■ Exercise details ■
Of the entries below, return only those lines from the line with "A Little Bit of Pendulums: 60" to the line with "discount: 5% = 20.90 -> none", exactly, both included.

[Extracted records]
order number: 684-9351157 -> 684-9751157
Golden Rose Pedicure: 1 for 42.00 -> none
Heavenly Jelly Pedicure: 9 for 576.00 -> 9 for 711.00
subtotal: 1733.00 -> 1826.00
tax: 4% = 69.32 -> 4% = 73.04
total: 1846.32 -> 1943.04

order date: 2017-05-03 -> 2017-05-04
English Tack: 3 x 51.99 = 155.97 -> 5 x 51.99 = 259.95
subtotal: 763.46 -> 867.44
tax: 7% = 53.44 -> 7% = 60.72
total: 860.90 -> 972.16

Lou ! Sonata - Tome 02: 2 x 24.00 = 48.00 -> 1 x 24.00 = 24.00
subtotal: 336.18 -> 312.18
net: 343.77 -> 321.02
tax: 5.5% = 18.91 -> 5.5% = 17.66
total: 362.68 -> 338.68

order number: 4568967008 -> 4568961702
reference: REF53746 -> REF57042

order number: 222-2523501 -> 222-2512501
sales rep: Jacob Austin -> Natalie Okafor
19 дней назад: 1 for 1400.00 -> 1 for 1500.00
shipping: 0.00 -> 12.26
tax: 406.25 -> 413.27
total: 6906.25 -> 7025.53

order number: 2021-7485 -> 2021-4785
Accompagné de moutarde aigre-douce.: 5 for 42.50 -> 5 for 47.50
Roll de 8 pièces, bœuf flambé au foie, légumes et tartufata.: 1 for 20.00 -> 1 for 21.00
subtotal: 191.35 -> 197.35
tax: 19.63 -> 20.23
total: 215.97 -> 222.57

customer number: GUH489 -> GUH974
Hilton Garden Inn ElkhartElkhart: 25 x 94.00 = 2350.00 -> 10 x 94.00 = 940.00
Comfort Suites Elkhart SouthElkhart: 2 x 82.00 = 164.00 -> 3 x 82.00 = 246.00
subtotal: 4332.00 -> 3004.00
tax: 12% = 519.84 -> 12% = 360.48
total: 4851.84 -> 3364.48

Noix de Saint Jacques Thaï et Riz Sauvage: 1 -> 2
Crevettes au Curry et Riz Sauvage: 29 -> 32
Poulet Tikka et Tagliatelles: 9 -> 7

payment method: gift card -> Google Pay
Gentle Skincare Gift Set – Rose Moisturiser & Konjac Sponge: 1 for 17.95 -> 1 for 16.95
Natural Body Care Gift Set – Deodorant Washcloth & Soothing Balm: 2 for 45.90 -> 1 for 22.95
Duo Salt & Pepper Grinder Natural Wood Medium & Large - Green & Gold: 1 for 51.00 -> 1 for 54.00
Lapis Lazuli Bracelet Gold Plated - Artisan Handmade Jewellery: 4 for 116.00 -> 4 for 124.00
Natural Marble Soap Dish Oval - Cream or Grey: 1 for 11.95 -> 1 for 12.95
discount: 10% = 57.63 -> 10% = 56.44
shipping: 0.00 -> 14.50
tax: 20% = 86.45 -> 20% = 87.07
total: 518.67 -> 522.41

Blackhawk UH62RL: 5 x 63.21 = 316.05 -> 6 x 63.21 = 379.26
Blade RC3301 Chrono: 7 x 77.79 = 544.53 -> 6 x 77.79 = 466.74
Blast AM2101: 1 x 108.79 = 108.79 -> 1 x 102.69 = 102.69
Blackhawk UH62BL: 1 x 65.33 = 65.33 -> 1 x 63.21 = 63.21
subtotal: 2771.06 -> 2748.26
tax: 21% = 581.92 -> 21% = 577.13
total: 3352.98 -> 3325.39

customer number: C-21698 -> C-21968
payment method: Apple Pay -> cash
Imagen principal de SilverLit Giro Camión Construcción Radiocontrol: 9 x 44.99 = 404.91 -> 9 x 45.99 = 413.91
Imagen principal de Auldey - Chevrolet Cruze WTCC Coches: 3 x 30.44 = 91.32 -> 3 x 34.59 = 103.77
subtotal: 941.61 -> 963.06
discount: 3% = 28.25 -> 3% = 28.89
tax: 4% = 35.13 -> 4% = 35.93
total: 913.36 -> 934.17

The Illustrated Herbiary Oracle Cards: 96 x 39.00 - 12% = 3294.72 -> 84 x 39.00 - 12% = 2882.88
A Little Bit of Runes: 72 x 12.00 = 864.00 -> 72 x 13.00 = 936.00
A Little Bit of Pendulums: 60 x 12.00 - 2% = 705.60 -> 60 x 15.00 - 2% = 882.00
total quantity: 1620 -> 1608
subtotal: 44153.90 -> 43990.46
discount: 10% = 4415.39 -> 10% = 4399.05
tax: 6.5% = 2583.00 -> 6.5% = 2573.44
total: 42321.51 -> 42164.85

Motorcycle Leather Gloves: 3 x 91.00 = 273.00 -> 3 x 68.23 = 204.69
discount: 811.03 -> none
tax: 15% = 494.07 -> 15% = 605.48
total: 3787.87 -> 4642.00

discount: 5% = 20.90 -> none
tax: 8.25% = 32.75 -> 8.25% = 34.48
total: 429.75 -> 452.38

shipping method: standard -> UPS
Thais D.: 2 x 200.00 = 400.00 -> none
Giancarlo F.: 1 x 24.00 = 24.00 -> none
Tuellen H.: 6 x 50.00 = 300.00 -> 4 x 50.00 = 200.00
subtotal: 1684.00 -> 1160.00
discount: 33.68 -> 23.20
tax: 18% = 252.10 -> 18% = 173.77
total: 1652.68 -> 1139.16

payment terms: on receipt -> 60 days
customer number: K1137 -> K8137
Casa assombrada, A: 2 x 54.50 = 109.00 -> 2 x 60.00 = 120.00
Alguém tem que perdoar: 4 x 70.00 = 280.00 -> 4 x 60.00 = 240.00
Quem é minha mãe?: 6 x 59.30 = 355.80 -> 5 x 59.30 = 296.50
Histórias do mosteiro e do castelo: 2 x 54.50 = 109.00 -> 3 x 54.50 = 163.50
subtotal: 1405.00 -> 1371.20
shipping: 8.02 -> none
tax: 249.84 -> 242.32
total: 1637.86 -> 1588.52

■ Solved problem ■
A Little Bit of Pendulums: 60 x 12.00 - 2% = 705.60 -> 60 x 15.00 - 2% = 882.00
total quantity: 1620 -> 1608
subtotal: 44153.90 -> 43990.46
discount: 10% = 4415.39 -> 10% = 4399.05
tax: 6.5% = 2583.00 -> 6.5% = 2573.44
total: 42321.51 -> 42164.85

Motorcycle Leather Gloves: 3 x 91.00 = 273.00 -> 3 x 68.23 = 204.69
discount: 811.03 -> none
tax: 15% = 494.07 -> 15% = 605.48
total: 3787.87 -> 4642.00

discount: 5% = 20.90 -> none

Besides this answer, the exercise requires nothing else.